##### RECORDS
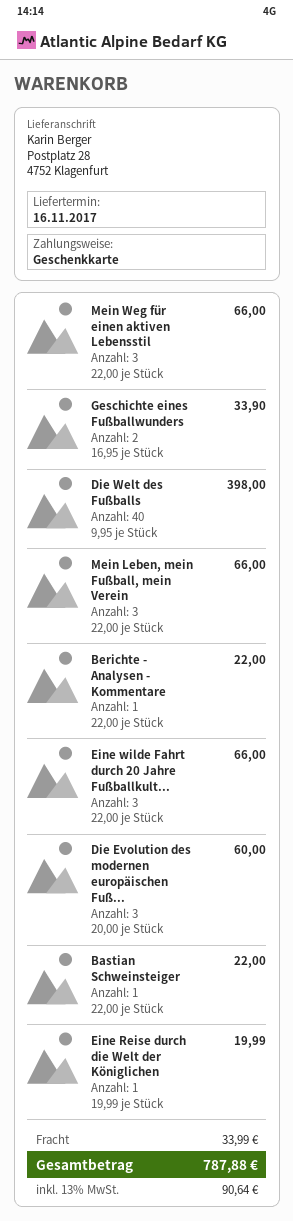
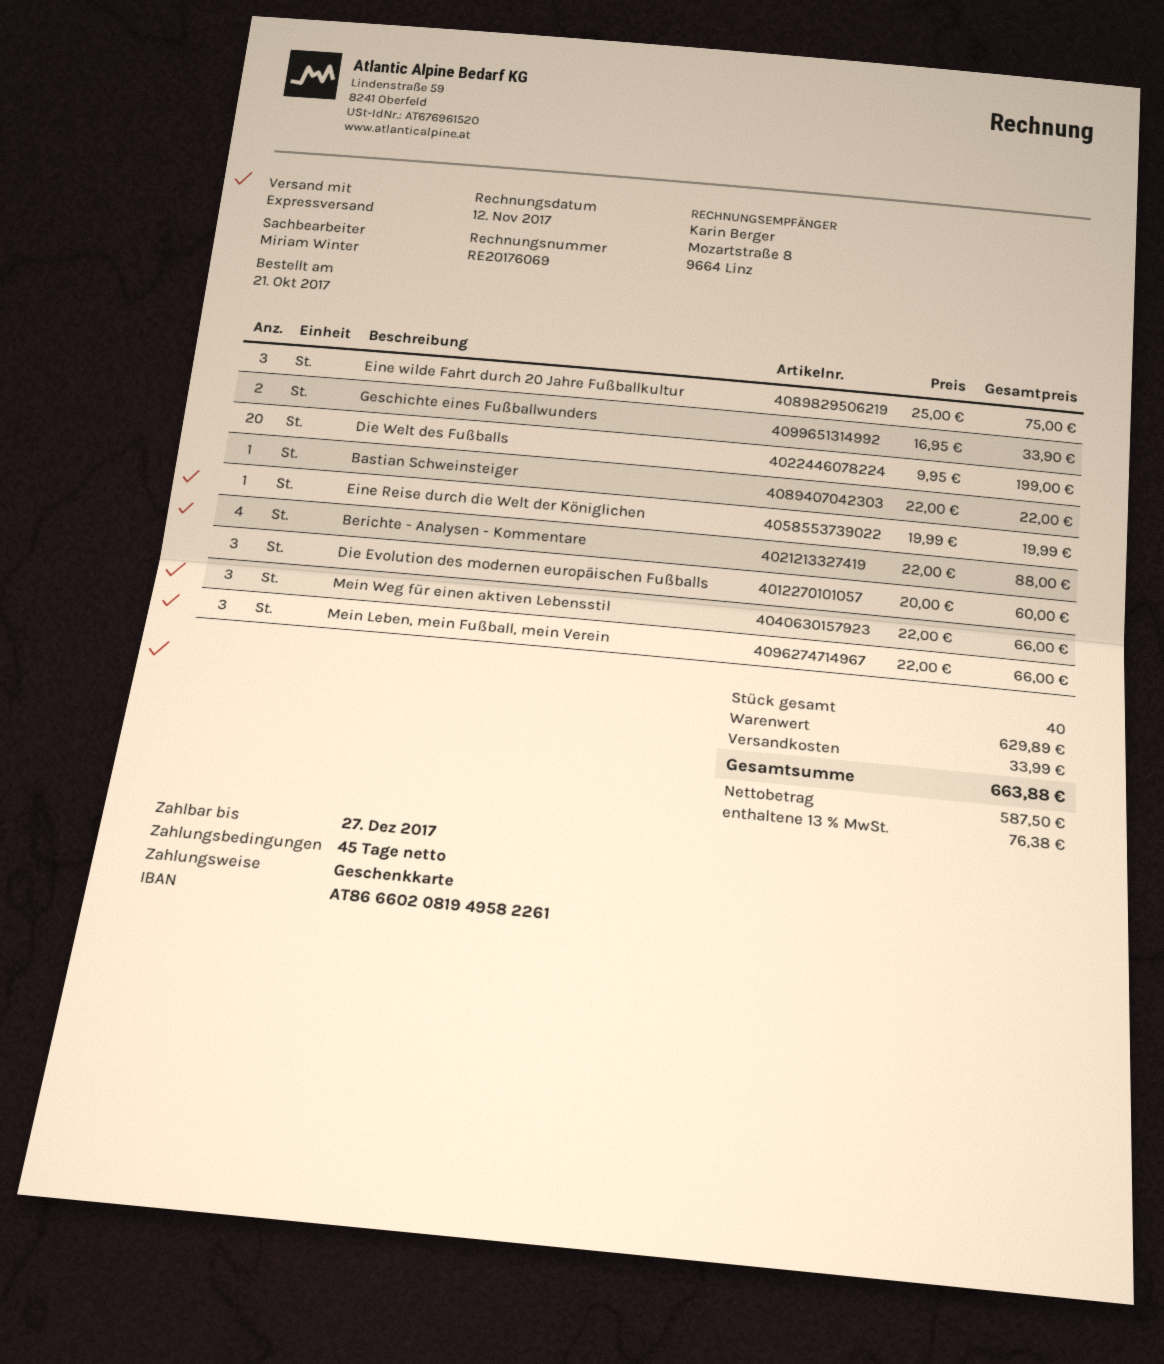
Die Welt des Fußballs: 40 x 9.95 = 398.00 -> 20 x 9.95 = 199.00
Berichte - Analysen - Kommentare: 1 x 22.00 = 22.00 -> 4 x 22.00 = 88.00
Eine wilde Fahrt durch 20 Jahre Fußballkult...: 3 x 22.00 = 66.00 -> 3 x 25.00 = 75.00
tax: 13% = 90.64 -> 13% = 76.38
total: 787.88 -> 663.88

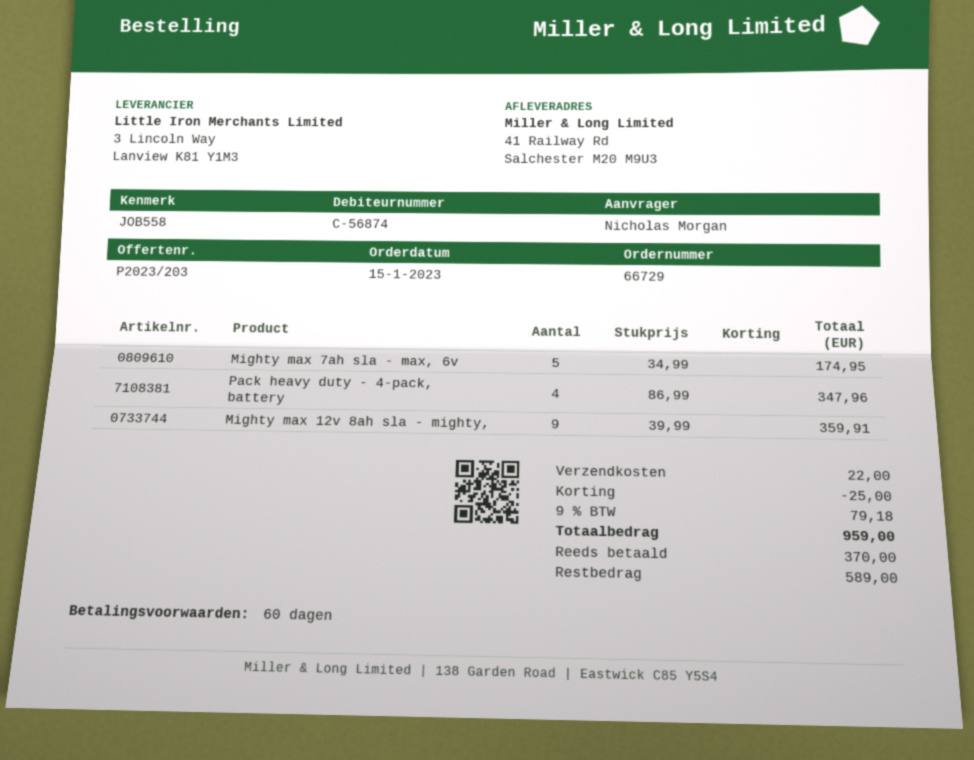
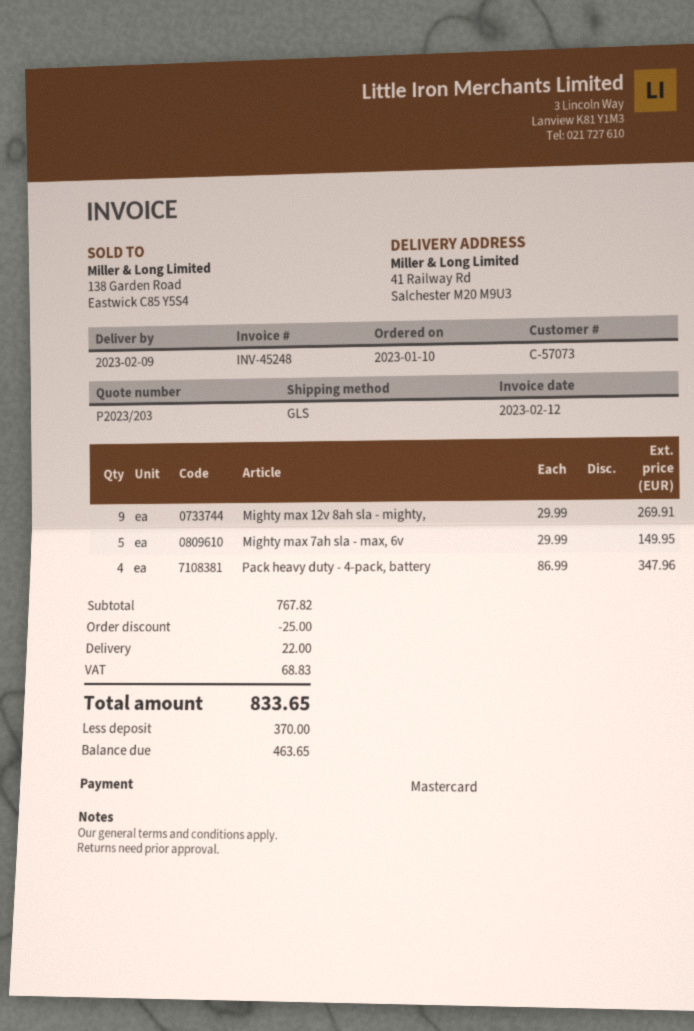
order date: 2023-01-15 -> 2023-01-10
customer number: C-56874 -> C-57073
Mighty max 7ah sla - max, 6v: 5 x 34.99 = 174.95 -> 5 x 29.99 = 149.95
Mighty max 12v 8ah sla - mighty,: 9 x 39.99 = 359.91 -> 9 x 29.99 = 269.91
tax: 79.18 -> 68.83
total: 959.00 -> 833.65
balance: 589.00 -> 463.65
##########
##### RECORDS
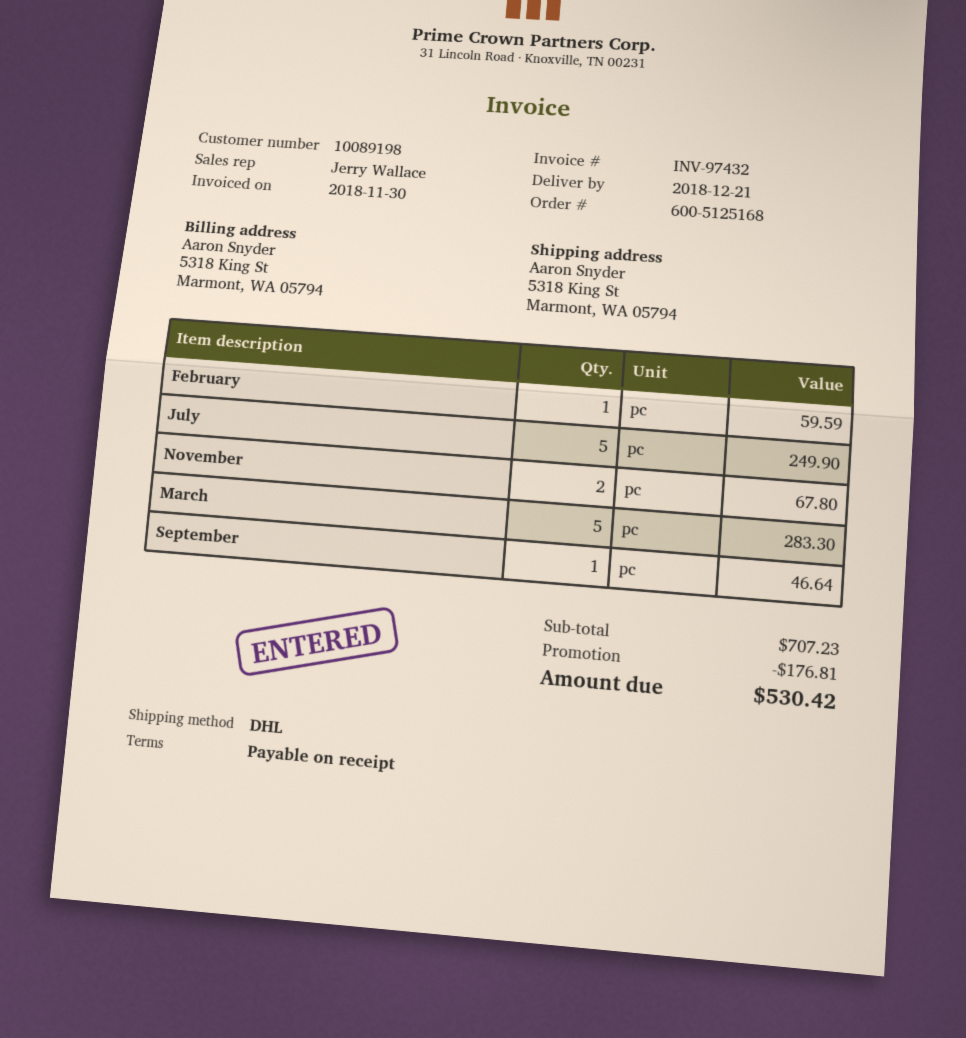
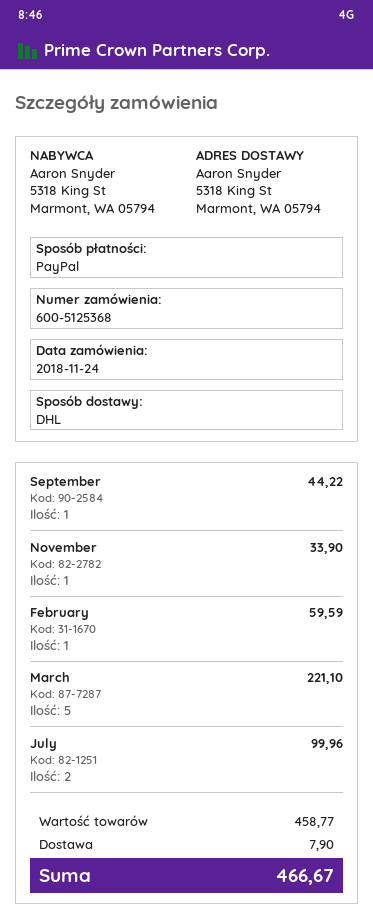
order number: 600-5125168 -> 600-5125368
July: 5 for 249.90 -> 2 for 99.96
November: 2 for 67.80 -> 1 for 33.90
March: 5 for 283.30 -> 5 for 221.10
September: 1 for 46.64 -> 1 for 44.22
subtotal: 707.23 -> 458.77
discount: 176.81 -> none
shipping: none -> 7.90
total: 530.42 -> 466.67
##########
WHAT IS EXPECTED:
Since the pictures are not part of the copy, please transcribe only the lines above from the one with "Die Welt des" through the one with "order date: 2023-01-15 -> 2023-01-10", exactly and with both ends.

TASK ANSWER:
Die Welt des Fußballs: 40 x 9.95 = 398.00 -> 20 x 9.95 = 199.00
Berichte - Analysen - Kommentare: 1 x 22.00 = 22.00 -> 4 x 22.00 = 88.00
Eine wilde Fahrt durch 20 Jahre Fußballkult...: 3 x 22.00 = 66.00 -> 3 x 25.00 = 75.00
tax: 13% = 90.64 -> 13% = 76.38
total: 787.88 -> 663.88

order date: 2023-01-15 -> 2023-01-10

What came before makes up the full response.